Same centipede lawn in mid-summer 2019 after correcting water schedule.
Jackie Jordan, ©2021, Clemson Extension

Plants that receive deep but infrequent irrigation are healthier. Their root systems extend deeper in the soil, looking for water, and as a result, they are more resilient. Watering too often causes more harm. Lawns that receive frequent irrigation have root systems that stay close to the surface and are easily stressed by temperature extremes. Frequent irrigation also encourages more weeds, insect pests, and diseases. Warm-season grasses are pretty drought-tolerant, and so is tall fescue. It is best to wait until your grass takes on the slight blue-gray cast before watering.

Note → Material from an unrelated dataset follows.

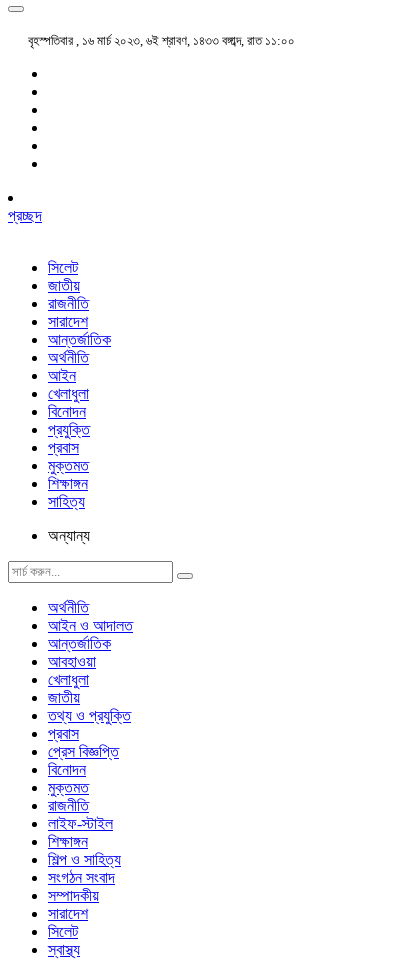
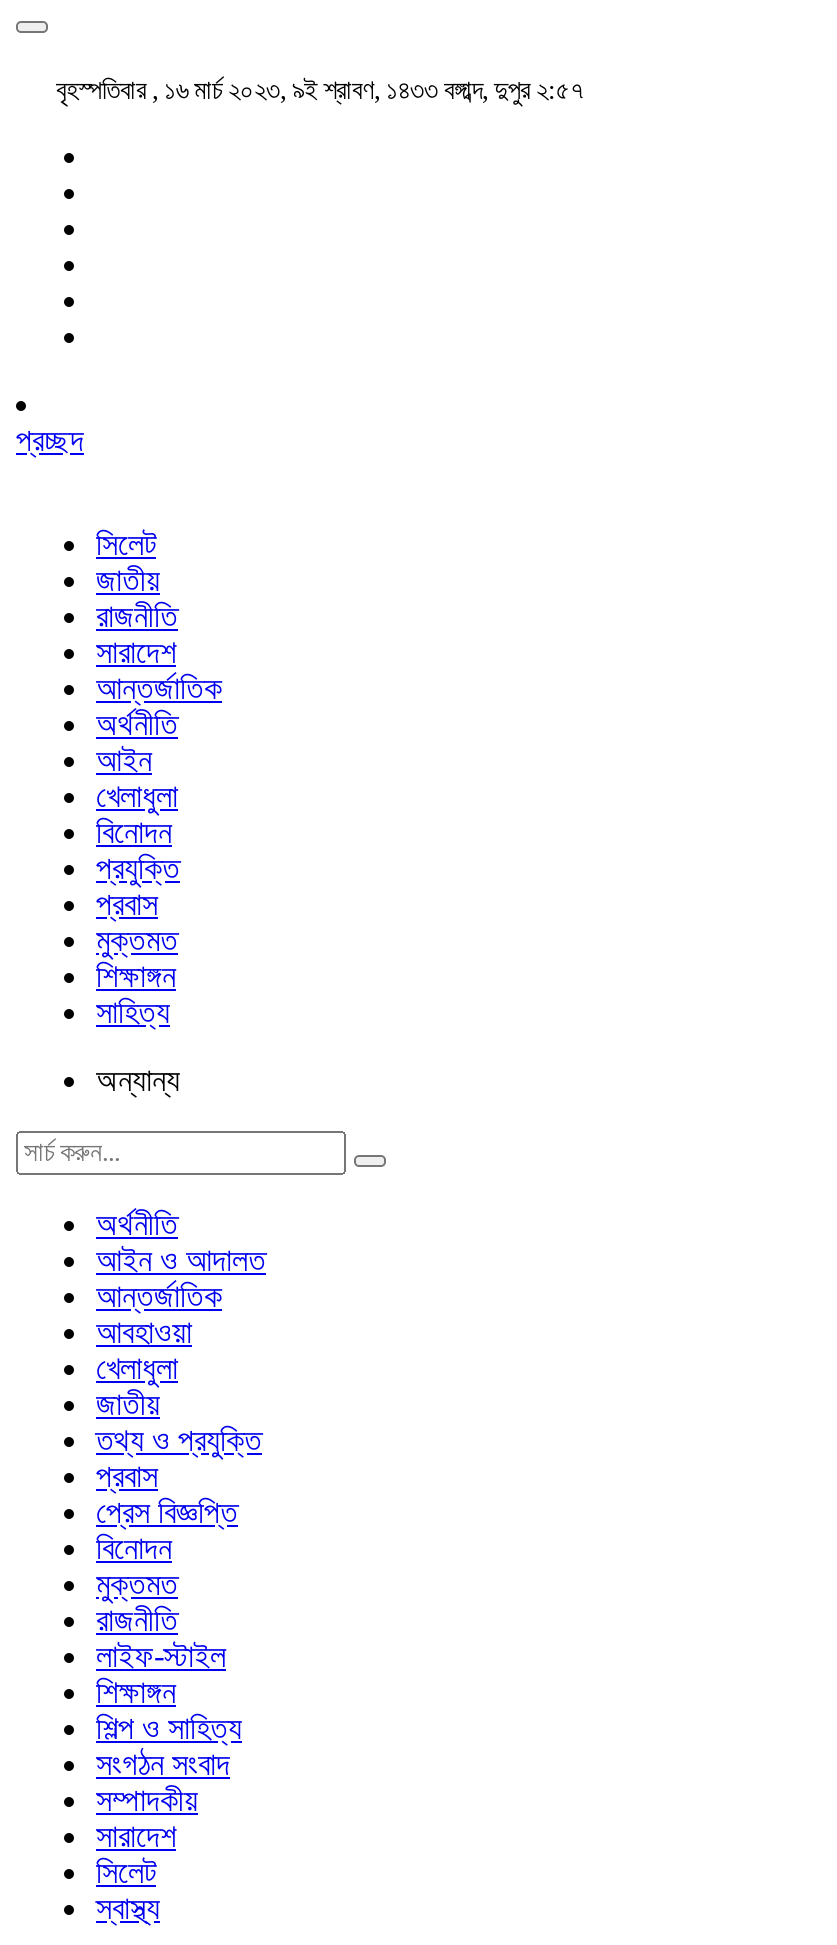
- বৃহস্পতিবার , ১৬ মার্চ ২০২৩, ৬ই শ্রাবণ, ১৪৩৩ বঙ্গাব্দ, রাত ১১:০০
+ বৃহস্পতিবার , ১৬ মার্চ ২০২৩, ৯ই শ্রাবণ, ১৪৩৩ বঙ্গাব্দ, দুপুর ২:৫৭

Watering in the early morning is ideal. Plants only use about two percent of the water they receive for photosynthesis, and the rest is used for cooling. Watering early in the day ensures that your landscape plants can effectively make energy before the temperature gets hot. Irrigation applied during the middle of the day is less efficient because of evaporation losses. Irrigation in the early evening increase humidity around the individual blades and creates more opportunity for fungal disease to develop.

It is easy to calibrate your sprinkler system. You need around five to seven containers. Cat food cans, tuna fish cans, or jars work well. Place the containers in random locations throughout the zone. Turn the zone on for 15 minutes. Calculate the average amount collected and then adjust the running time accordingly. Remember to do this for each zone. It is also important to calibrate your sprinkler system as most granular pesticides need to be water in with ½ inch of water to be effective. Check out this video on How to calibrate your irrigation system for more information.

You can take several actions to make your lawn more drought-tolerant in addition to deep, infrequent watering. Raise the mowing height to the upper limit recommended for your grass; this will encourage the root system to grow. Use a slow-release nitrogen fertilizer and have a soil test to ensure that potassium is at the proper level. For more tips on managing lawn irrigation, see HGIC 1207, Watering Lawns.